The code in the last post of @OldAccountFJShen didn't worked for me, I got only one frame, the depth. Then I fixed the time argument to be the same values as the fps (for me its 30) in that peace of code:

double(idx * that_should_be_fps)

color_sensor.on_video_frame({(void*) color_image.data, // Frame pixels from capture API
                                     [](void*) {}, // Custom deleter (if required)
                                     3 * 1280, 3, // Stride and Bytes-per-pixel
                                     double(idx * 30), RS2_TIMESTAMP_DOMAIN_SYSTEM_TIME,
                                     idx, // Timestamp, Frame# for potential sync services
                                     color_stream});
depth_sensor.on_video_frame({(void*) depth_image.data, // Frame pixels from capture API
                             [](void*) {}, // Custom deleter (if required)
                             2 * 1280, 2, // Stride and Bytes-per-pixel
                             double(idx * 30), RS2_TIMESTAMP_DOMAIN_SYSTEM_TIME,
                             idx, // Timestamp, Frame# for potential sync services
                             depth_stream});

And I got 2 frames and the align operation gave me the black depth images as a result, similarly to what @OldAccountFJShen showed in his matlab screenshot.

depth_sensor.add_read_only_option(RS2_OPTION_STEREO_BASELINE, depthUnits); this line is already appears in the code, but I wonder is it correct due to the fact that I also needed to fix the above parameter.

@OldAccountFJShen, can you please check if it is ? I hoped that this idea to sue software-device for alignment will work for me too.
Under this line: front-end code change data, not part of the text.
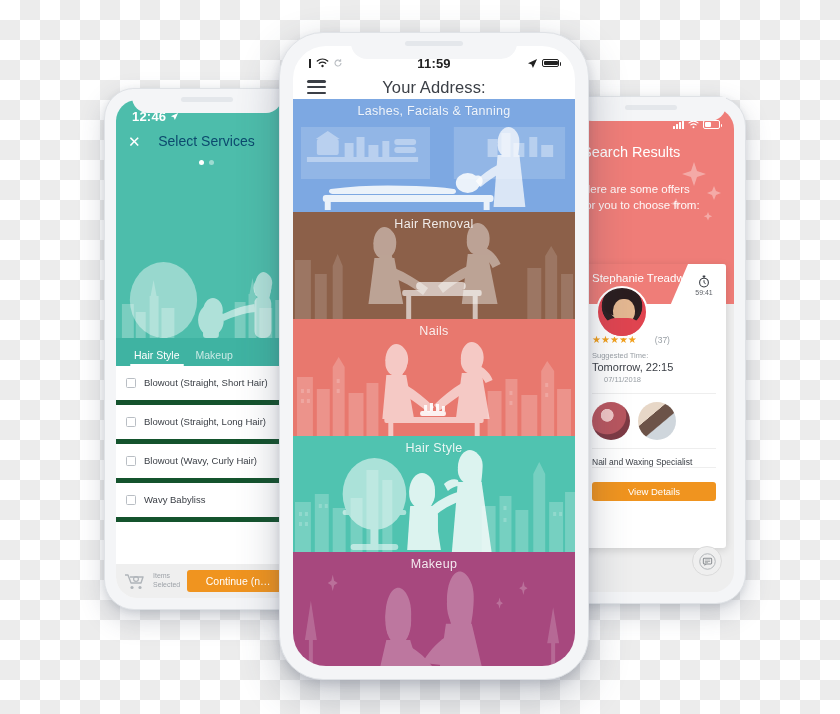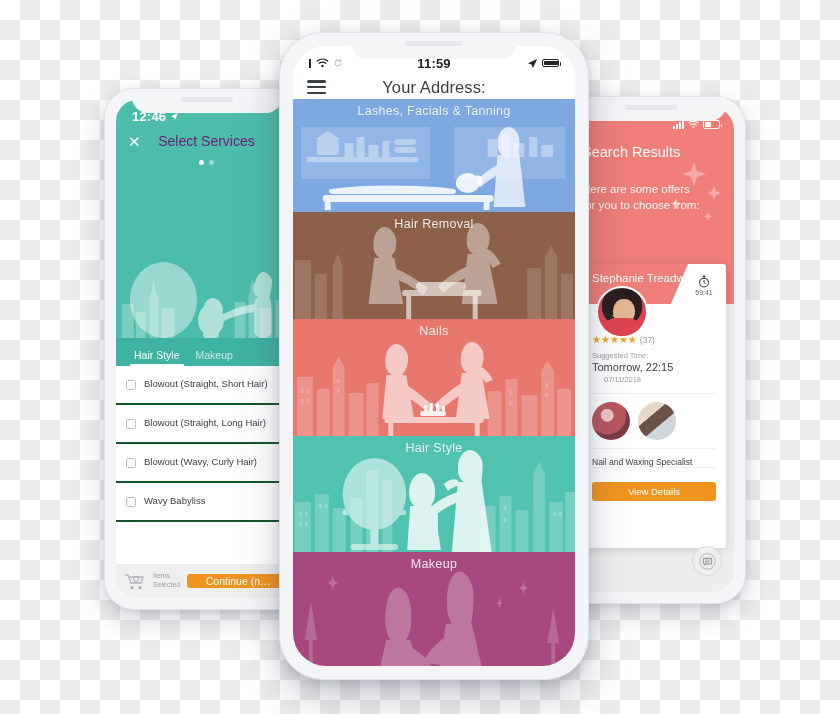"Select Services" .l-navtitle { color: #701a75 -> #0c4a6e }
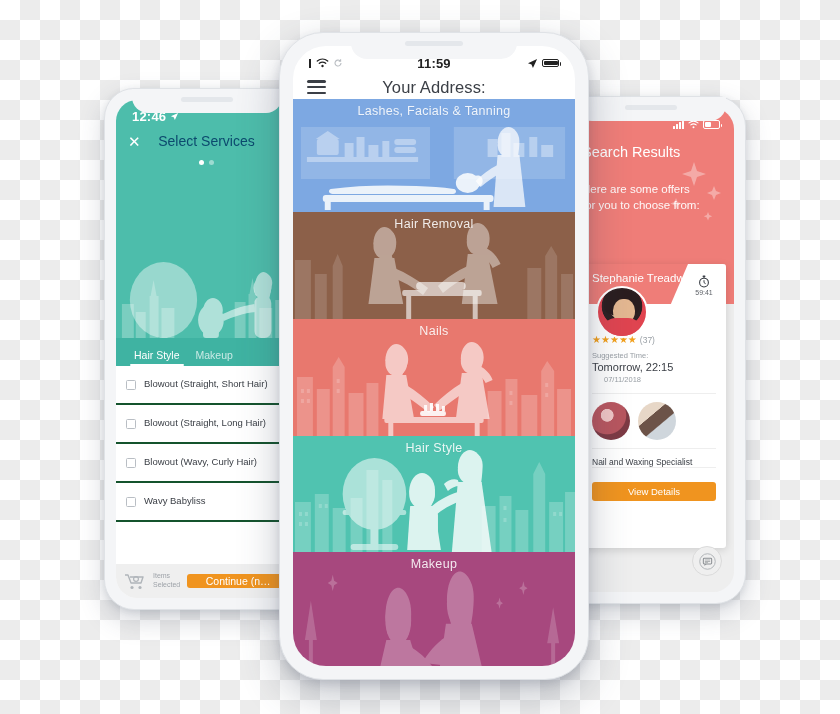"(37)" .stars .cnt { margin-left: 1px -> 16px }
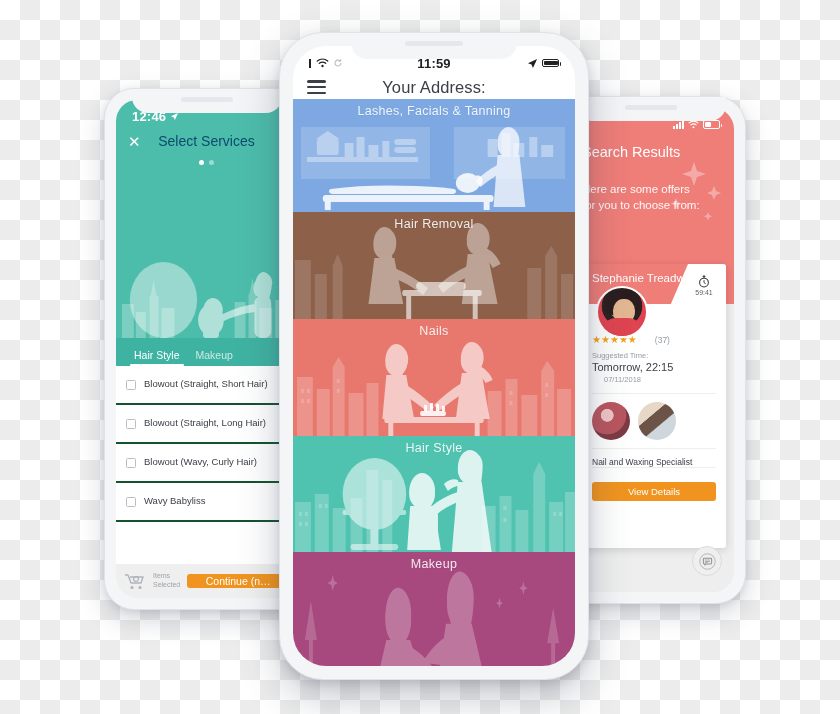"Blowout (Straight, Short Hair)" .l-row { border-bottom: 2px solid #14532d -> 5px solid #14532d }
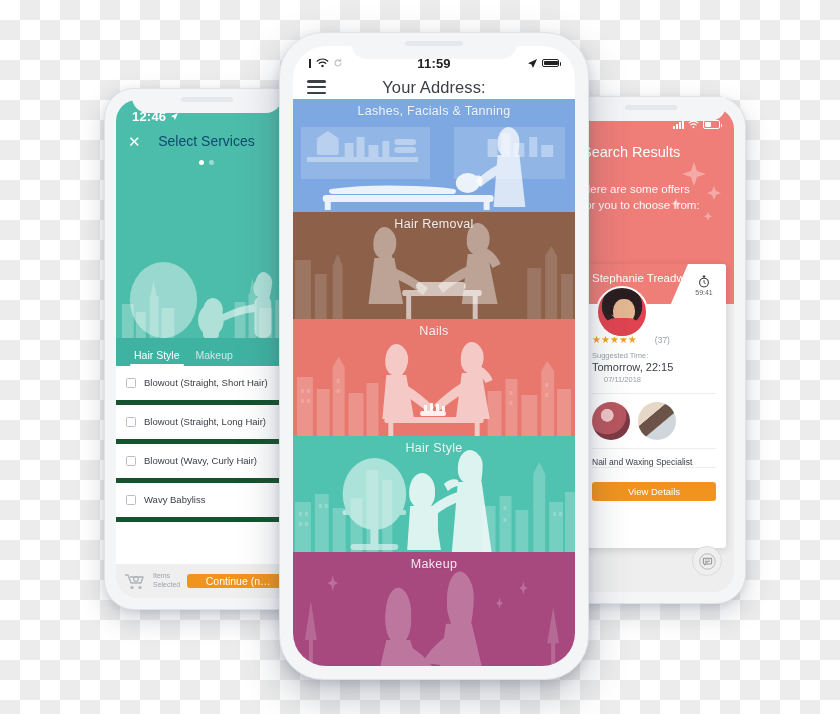"Continue (n…" .l-continue { height: 14px -> 22px }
In addition could you post the matlab code with the code that does the matching of depth to color that you used ? Just so that be another solution, if this will not work, although I hope you just posted the wrong code or something, thank you in advance.

ilyak93 commented 2 years ago

@RealSenseSupport, can you please check why this isn't working anymore ? It worked in SDK 2.34 Just checked it out again on that SDK, works great there. That way of alignment is an valuable asset, I hope you will make it work again on your newest SDK's versions. Me best regards.

@jb455, maybe you can notice the code changes that led to this code not be working anymore ? It seemed at a time that you were qualified and sharp enough to came out with this exact solution of setting the stereo_baseline thing.

ilyak93 commented 2 years ago

@MartyG-RealSense, another interesting question, can I use realsense software_device as in this example but with frames from other cameras (not real sense at all), suppose real sense with thermal camera, where the resolutions are different but I know the intrinsics and extrinsics from calibration ?

Will it work for frames different resolutions, for example real sense 1280 x 720 and other camera of 640 x 512 ?

MartyG-RealSense commented 2 years ago

My understanding is that you could use RGB color data from non-RealSense cameras in software_device if you feed the frames into OpenCV first, as mentioned in point 3 of advice provided by a RealSense team member at https://github.com/IntelRealSense/librealsense/issues/2249#issuecomment-413492867

There was also a discussion - unrelated to software_device - at https://github.com/IntelRealSense/librealsense/issues/6801 about performing hardware sync between a RealSense camera and a Flir camera.

https://github.com/IntelRealSense/librealsense/issues/4202 and https://github.com/IntelRealSense/librealsense/issues/10067 discuss performing alignment between data from RealSense and non-RealSense cameras with software_device and how the differences between the sources are adjusted for.

In https://github.com/IntelRealSense/librealsense/issues/4202 a D410 RealSense camera (which would have a maximum depth resolution of 1280x720 and has no RGB sensor) was being aligned with a 4K RGB resolution non-RealSense camera.

ilyak93 commented 2 years ago

@MartyG-RealSense, thank you very much, I'll investigate the issue.

ndaley7 commented 5 months ago

rs_option.h :https://github.com/IntelRealSense/librealsense/issues/6522#issuecomment-641027578

As mentioned here: https://github.com/IntelRealSense/librealsense/issues/6522#issuecomment-1052598247

It does not seem like this solution works as of 2.49. I'm going to try the software device example and see if that is functioning correctly.